* [WORK INSTRUCTION]
Copy every line from the records below that carries the word "Contents".

++++ SOURCE RECORDS

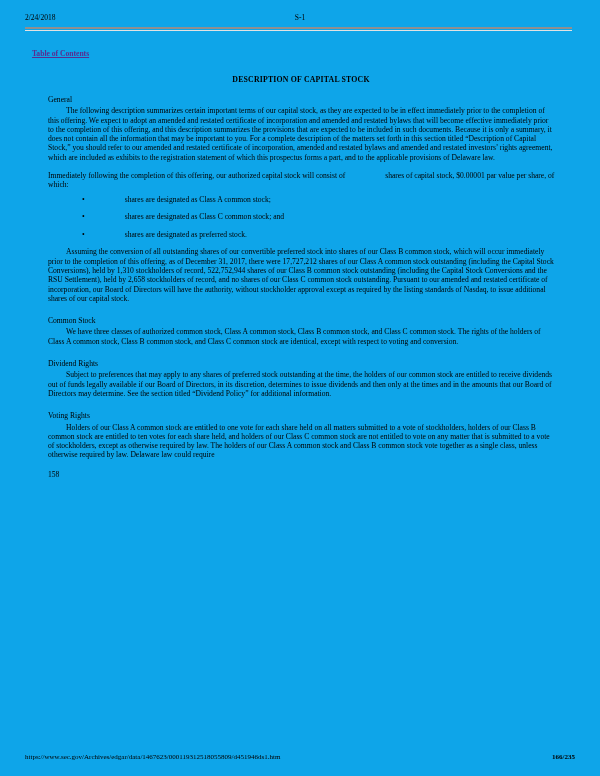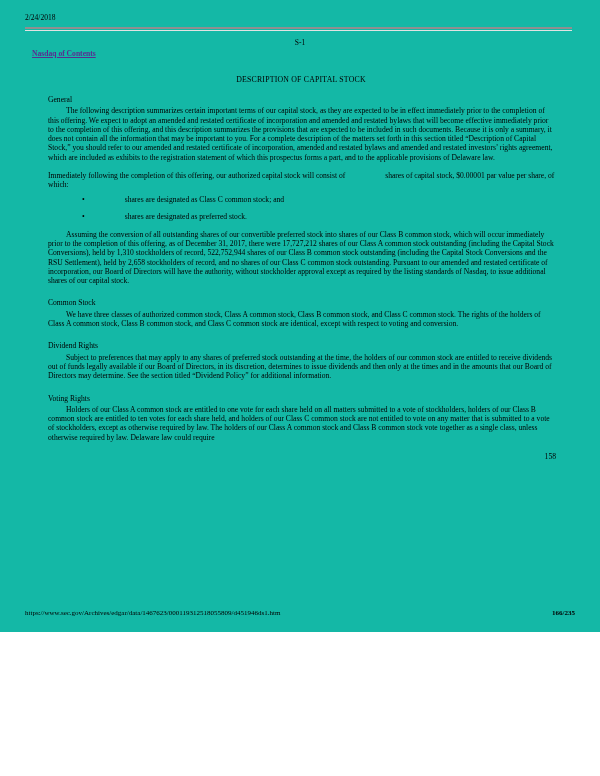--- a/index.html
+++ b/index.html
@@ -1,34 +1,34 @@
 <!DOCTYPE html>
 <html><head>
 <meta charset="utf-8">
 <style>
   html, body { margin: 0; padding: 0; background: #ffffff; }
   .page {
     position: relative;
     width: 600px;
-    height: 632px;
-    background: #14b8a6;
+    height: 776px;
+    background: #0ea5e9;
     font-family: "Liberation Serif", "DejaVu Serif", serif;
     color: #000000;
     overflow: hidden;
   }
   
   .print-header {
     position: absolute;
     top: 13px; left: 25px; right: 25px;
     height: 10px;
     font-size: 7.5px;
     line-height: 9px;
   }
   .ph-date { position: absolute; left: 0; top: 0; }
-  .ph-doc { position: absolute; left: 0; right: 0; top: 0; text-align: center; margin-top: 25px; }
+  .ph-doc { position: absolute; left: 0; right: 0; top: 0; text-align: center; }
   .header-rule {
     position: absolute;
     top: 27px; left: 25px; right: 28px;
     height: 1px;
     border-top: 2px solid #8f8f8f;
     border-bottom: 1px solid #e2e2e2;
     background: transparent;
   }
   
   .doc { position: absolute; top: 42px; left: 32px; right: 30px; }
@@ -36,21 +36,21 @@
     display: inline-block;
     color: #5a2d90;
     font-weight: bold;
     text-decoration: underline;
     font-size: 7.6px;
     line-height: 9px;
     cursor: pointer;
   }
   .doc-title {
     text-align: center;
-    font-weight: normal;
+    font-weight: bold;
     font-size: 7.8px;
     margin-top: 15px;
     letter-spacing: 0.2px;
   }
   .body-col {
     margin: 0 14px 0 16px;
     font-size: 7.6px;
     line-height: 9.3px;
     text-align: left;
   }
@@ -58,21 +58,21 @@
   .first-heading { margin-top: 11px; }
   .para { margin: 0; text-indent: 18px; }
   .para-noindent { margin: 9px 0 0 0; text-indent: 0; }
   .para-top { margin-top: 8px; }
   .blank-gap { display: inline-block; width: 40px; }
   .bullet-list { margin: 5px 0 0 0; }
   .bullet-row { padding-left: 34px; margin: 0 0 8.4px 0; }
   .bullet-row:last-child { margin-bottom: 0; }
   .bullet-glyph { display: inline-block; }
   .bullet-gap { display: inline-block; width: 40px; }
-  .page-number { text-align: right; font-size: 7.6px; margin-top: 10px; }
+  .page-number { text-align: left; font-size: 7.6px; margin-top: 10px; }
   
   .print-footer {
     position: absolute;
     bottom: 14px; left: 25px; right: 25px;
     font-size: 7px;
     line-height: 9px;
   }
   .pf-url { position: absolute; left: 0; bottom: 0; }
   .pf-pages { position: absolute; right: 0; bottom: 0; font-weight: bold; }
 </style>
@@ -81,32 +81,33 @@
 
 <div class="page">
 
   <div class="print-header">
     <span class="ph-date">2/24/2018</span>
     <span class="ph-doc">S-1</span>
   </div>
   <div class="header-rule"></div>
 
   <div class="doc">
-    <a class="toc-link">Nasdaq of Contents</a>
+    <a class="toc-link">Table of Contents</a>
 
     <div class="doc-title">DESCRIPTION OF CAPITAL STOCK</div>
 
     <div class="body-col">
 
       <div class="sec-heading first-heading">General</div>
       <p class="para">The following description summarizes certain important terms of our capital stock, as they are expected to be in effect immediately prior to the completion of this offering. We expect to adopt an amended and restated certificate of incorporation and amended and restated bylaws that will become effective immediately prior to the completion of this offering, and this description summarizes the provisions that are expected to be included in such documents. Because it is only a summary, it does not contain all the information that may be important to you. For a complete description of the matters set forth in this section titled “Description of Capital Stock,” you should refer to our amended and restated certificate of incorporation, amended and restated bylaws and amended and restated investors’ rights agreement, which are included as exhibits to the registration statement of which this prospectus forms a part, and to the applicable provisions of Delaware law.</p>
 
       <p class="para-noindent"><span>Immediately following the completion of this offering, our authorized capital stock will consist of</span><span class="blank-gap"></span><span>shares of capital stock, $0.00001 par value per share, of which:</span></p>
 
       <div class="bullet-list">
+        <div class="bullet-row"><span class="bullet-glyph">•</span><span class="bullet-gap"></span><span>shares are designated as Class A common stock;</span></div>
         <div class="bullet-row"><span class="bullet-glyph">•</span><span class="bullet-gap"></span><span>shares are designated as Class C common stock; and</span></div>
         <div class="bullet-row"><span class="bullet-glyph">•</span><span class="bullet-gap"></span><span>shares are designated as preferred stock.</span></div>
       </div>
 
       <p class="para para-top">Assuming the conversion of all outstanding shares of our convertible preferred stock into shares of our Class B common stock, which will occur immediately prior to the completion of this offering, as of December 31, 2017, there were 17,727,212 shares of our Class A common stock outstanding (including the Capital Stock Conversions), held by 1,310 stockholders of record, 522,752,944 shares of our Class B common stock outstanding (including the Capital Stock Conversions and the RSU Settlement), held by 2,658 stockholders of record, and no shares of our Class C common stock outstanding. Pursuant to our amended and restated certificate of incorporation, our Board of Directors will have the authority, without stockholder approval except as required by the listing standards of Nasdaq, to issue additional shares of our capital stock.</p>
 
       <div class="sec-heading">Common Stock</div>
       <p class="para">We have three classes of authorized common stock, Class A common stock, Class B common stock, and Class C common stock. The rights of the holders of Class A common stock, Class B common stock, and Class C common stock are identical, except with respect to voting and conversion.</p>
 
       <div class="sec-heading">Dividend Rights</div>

++++++++
++++ SOURCE RECORDS

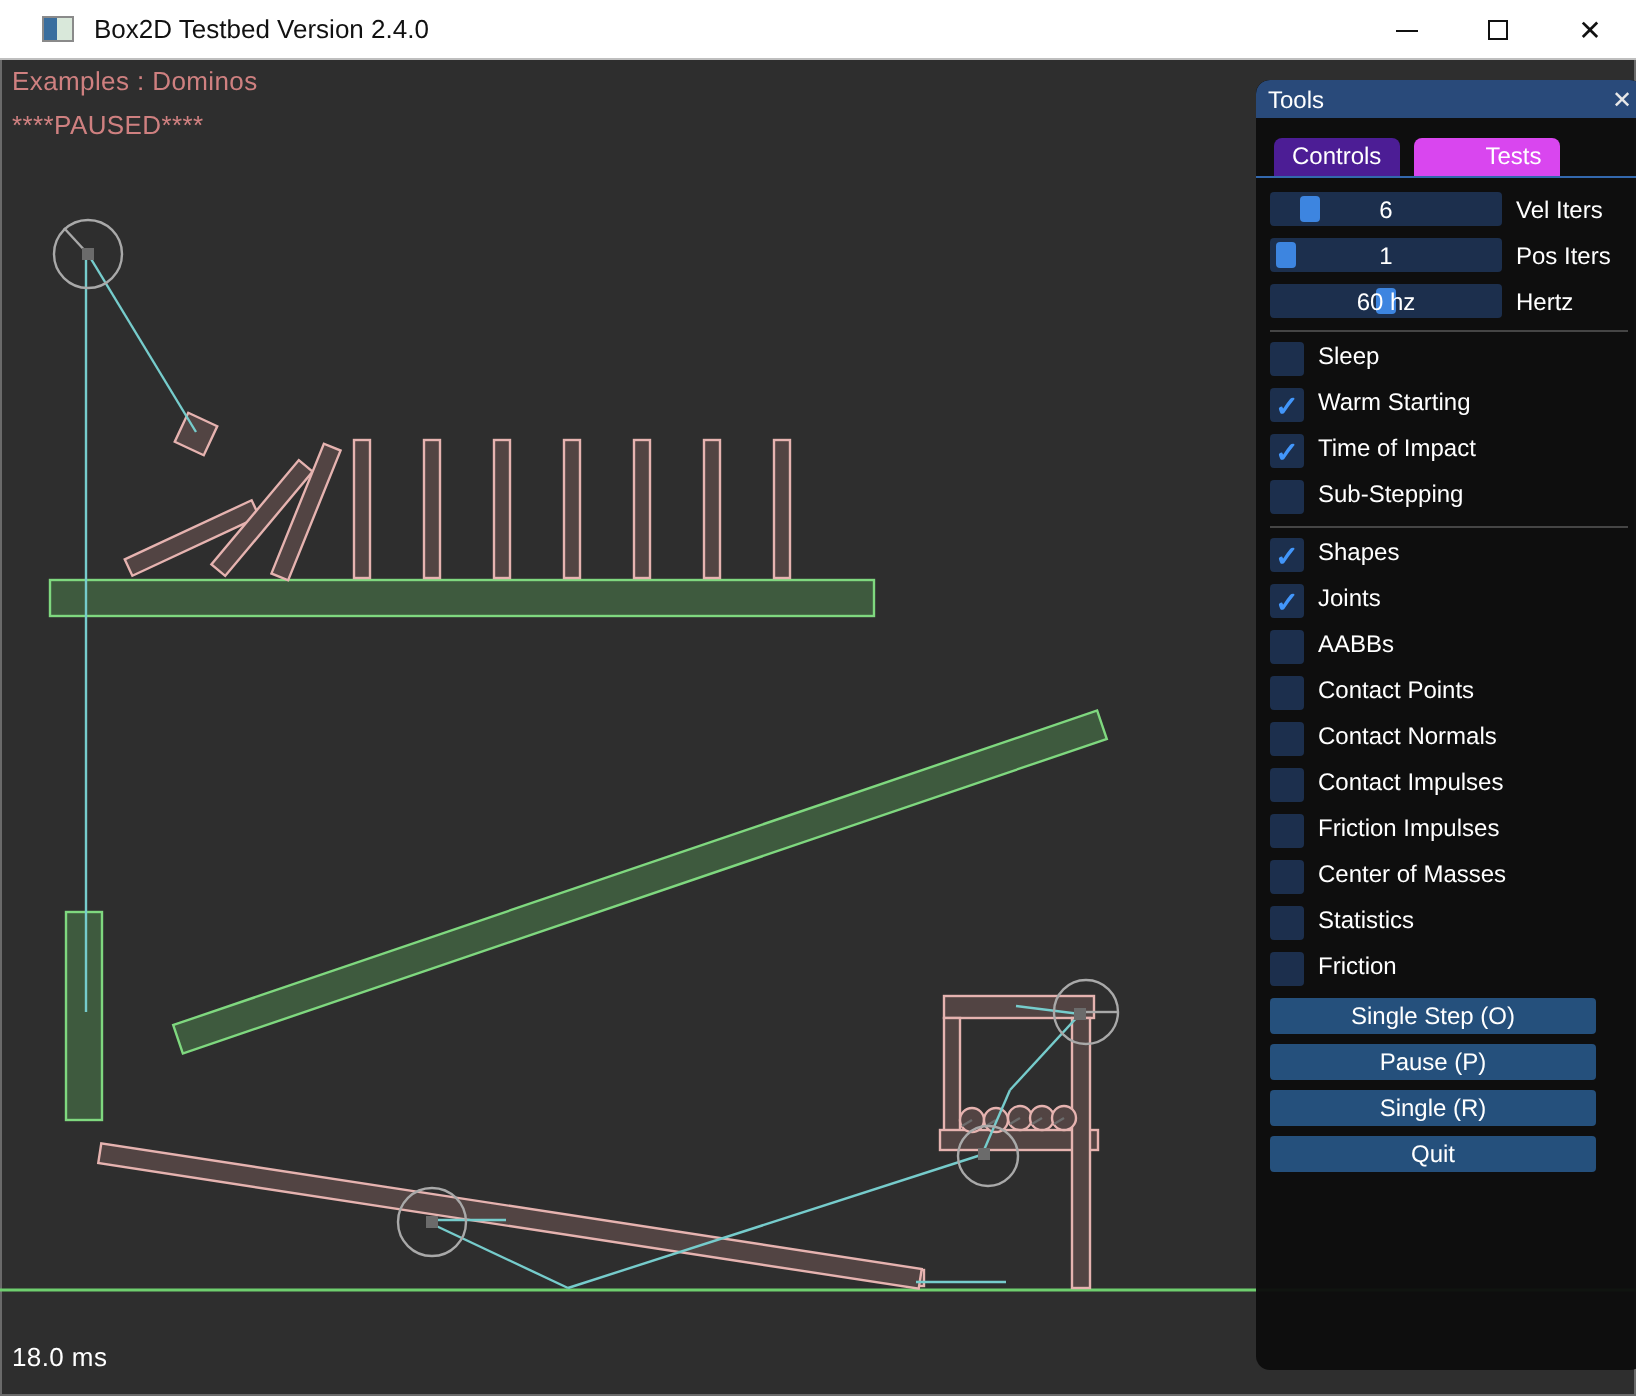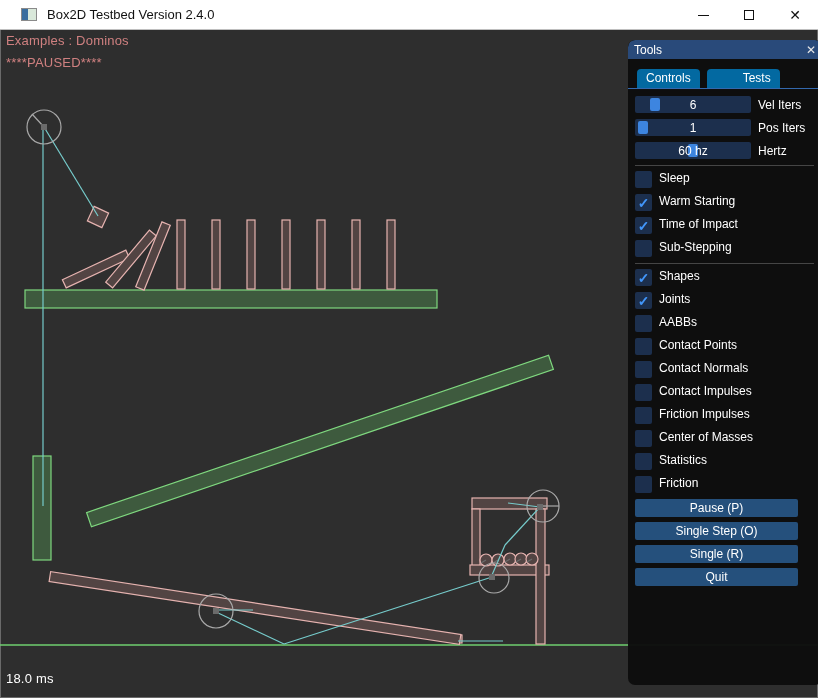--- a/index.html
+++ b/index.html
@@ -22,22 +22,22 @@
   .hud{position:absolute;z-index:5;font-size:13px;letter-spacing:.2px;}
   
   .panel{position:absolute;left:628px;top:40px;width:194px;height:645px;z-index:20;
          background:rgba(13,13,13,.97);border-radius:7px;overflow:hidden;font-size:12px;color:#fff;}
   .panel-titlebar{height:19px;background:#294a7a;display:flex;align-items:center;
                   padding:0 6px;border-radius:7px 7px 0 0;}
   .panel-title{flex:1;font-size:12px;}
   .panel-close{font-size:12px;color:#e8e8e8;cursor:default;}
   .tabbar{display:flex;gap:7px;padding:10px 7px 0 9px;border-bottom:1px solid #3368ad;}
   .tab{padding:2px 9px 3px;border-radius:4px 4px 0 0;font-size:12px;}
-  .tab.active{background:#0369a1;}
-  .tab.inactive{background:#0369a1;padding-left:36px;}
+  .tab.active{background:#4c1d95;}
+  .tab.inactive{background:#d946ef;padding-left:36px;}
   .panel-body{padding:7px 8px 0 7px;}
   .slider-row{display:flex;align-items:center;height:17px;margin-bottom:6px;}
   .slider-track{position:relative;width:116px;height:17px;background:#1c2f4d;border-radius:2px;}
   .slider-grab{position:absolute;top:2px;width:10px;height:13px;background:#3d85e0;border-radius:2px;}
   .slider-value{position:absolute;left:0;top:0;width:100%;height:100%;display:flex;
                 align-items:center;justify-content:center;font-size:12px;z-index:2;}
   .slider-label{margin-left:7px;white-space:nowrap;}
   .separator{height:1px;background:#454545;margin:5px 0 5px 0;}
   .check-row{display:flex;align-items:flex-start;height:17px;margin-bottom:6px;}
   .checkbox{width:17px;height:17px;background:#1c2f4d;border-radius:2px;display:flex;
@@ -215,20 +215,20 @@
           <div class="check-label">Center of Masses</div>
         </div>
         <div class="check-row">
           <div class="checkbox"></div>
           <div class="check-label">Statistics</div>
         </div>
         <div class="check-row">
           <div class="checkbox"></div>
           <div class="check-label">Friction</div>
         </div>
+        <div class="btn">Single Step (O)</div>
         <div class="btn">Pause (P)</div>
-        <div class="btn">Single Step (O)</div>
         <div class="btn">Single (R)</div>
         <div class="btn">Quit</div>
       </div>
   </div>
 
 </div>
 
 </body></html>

++++++++

* [REPLY]
-    <a class="toc-link">Nasdaq of Contents</a>
+    <a class="toc-link">Table of Contents</a>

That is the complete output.